I found with the concurrency raised up, the throughput hit a limit, around 100 executions/second. A large workflow schedule to start latency was observed, and it increased with the number of concurrent requests, as shown below:

On the other hand, the latency of activity looks acceptable.

I confirmed that all the machine resources did not hit their limits, including cpu/memory/diskIO. According to the CPU usages, it seems none of the temporal components overloaded.

And I tried tuning the parameters mentioned here, but none of them made much difference.

So I want to know what factors affect the Workflow Schedule to Start Latency. Any suggestions that may help to find the bottleneck in the test above would be appreciated.

And I tried tuning the parameters mentioned here, but none of them made much difference.

You can follow a full Workers tuning guide for step by step walk through parameters and the corresponding metrics to check from the Worker side.

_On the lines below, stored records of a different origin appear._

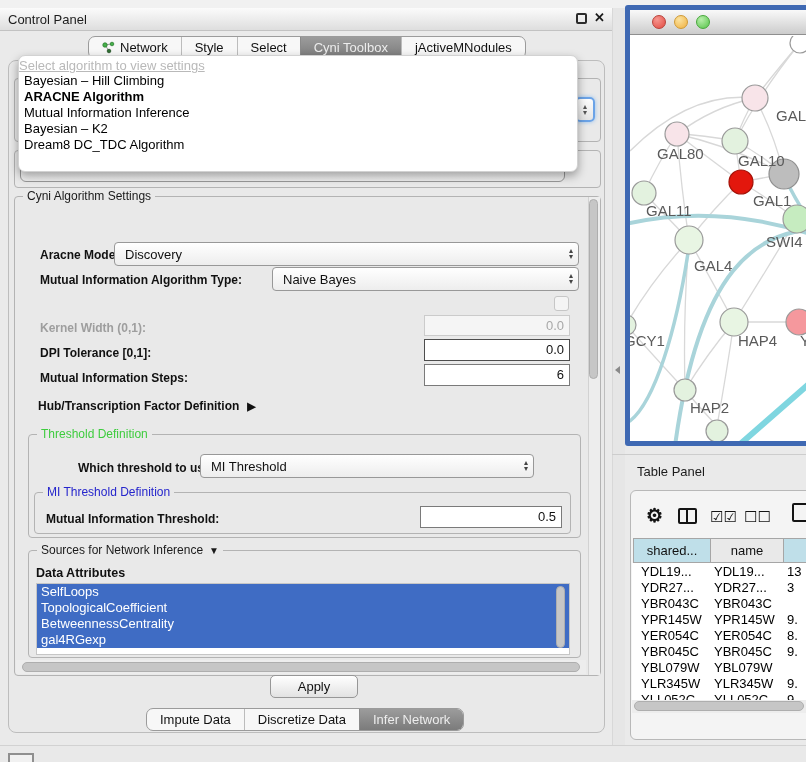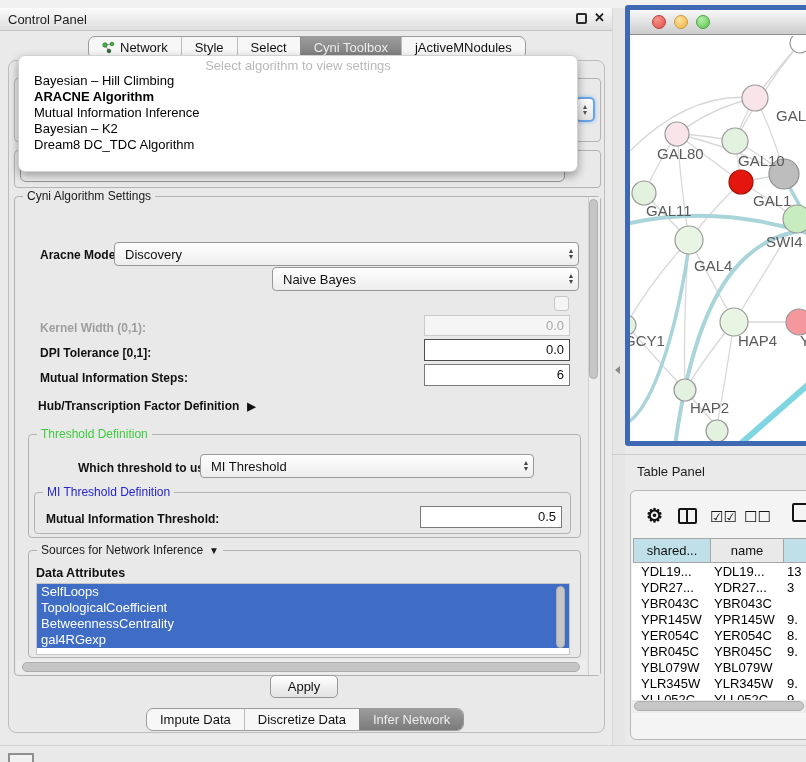"Select algorithm to view settings" .dd-prompt { text-align: center -> none; text-decoration: none -> underline }
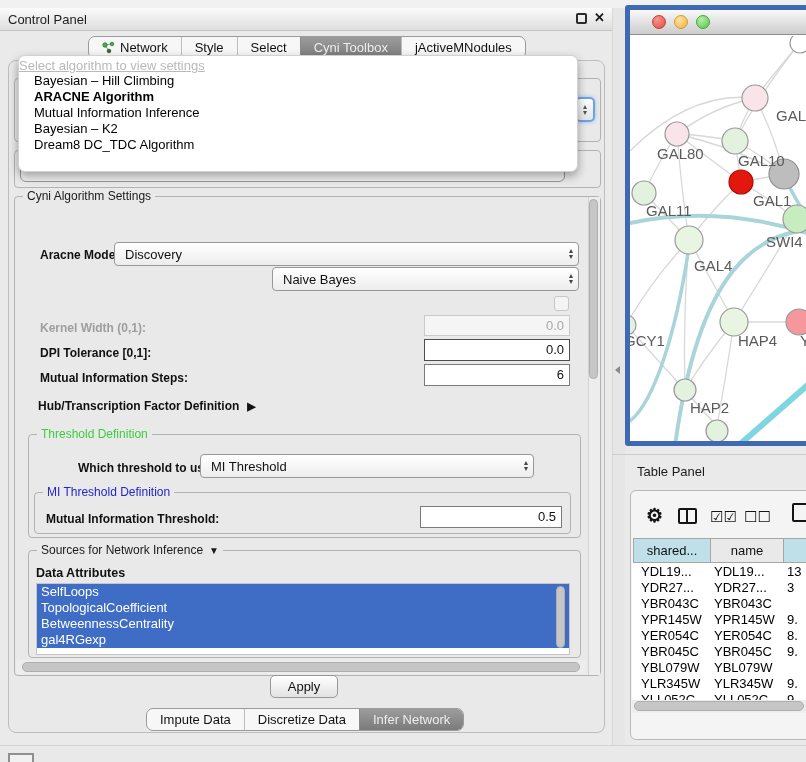"Bayesian – Hill Climbing" .dd-item { padding-left: 15px -> 5px }
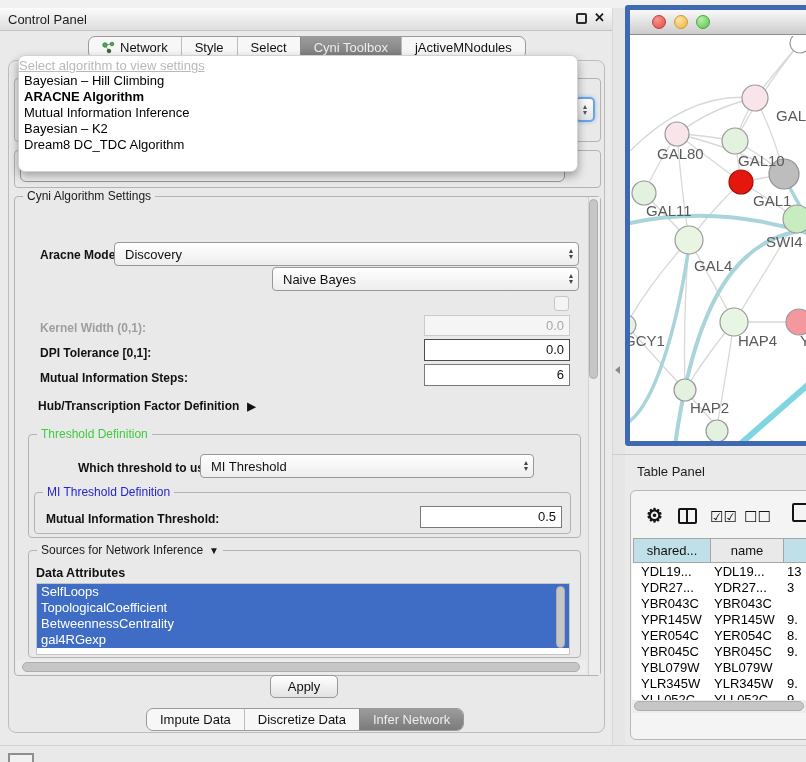"Mutual Information Algorithm Type:" span.flabel { html: none -> <span>Mutual Information Algorithm Type:</span> }
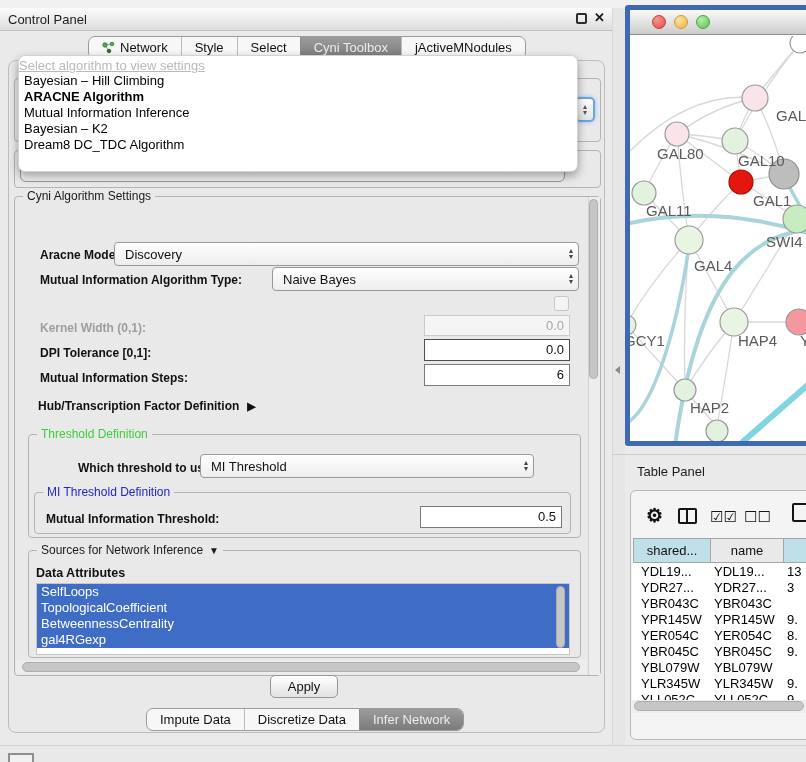"Apply" .apply-btn { width: 68px -> 88px }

I would totally expect the default Worker config to start bump into the maxConcurrentWorkflowTaskExecutionSize value on 100+ workflows/second if you have one worker only. So I would point attention to this parameter and the corresponded worker_task_slots_available metric value.

From a server side somebody else will help better, but it’s a good idea to check db latency metrics.

Sure, I will check the metrics you mentioned.
More informations about my test:
I used to upgraded my Cassandra DB from 3.11 to 4.0.6, and 2x throughput was obtained. But the behavior pattern does not change.
I tried creating more duplicates of each temporal components, but did not make much improvements.